[Information supplied]
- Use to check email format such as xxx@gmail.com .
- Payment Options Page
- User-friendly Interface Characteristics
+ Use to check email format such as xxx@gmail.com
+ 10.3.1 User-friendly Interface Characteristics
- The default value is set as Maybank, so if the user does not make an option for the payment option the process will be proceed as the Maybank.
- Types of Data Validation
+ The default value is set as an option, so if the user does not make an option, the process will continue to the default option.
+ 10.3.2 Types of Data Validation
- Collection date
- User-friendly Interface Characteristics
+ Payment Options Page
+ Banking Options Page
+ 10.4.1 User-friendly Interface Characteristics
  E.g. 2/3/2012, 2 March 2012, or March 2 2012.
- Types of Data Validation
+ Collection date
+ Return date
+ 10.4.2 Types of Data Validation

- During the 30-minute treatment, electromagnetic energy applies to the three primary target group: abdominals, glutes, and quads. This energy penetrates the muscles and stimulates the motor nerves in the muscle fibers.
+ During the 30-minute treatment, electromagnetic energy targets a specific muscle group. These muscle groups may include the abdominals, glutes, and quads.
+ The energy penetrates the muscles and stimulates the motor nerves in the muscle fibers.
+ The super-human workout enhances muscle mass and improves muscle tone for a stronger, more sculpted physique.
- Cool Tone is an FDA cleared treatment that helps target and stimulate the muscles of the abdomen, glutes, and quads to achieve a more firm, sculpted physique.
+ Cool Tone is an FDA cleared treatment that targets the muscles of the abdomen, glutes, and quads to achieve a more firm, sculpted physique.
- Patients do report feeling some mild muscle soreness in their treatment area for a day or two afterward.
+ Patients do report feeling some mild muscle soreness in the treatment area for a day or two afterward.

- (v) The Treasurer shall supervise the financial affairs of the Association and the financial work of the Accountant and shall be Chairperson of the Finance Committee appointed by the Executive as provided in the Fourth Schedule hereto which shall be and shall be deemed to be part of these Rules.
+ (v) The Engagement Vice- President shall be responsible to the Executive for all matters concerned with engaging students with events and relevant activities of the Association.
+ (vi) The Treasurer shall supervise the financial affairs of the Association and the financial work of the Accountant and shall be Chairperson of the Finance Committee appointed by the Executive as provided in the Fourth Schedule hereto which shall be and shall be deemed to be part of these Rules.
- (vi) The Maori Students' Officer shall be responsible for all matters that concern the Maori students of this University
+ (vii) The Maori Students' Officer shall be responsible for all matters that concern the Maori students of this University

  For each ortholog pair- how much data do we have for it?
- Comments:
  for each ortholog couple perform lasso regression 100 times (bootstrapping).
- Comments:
[/Information supplied]
Word for word, restate the lines above from the line containing "10.3.1 User-friendly Interface Characteristics" through the line containing "in the treatment", with both included and nothing else.

# Exercise output:
+ 10.3.1 User-friendly Interface Characteristics
- The default value is set as Maybank, so if the user does not make an option for the payment option the process will be proceed as the Maybank.
- Types of Data Validation
+ The default value is set as an option, so if the user does not make an option, the process will continue to the default option.
+ 10.3.2 Types of Data Validation
- Collection date
- User-friendly Interface Characteristics
+ Payment Options Page
+ Banking Options Page
+ 10.4.1 User-friendly Interface Characteristics
  E.g. 2/3/2012, 2 March 2012, or March 2 2012.
- Types of Data Validation
+ Collection date
+ Return date
+ 10.4.2 Types of Data Validation

- During the 30-minute treatment, electromagnetic energy applies to the three primary target group: abdominals, glutes, and quads. This energy penetrates the muscles and stimulates the motor nerves in the muscle fibers.
+ During the 30-minute treatment, electromagnetic energy targets a specific muscle group. These muscle groups may include the abdominals, glutes, and quads.
+ The energy penetrates the muscles and stimulates the motor nerves in the muscle fibers.
+ The super-human workout enhances muscle mass and improves muscle tone for a stronger, more sculpted physique.
- Cool Tone is an FDA cleared treatment that helps target and stimulate the muscles of the abdomen, glutes, and quads to achieve a more firm, sculpted physique.
+ Cool Tone is an FDA cleared treatment that targets the muscles of the abdomen, glutes, and quads to achieve a more firm, sculpted physique.
- Patients do report feeling some mild muscle soreness in their treatment area for a day or two afterward.
+ Patients do report feeling some mild muscle soreness in the treatment area for a day or two afterward.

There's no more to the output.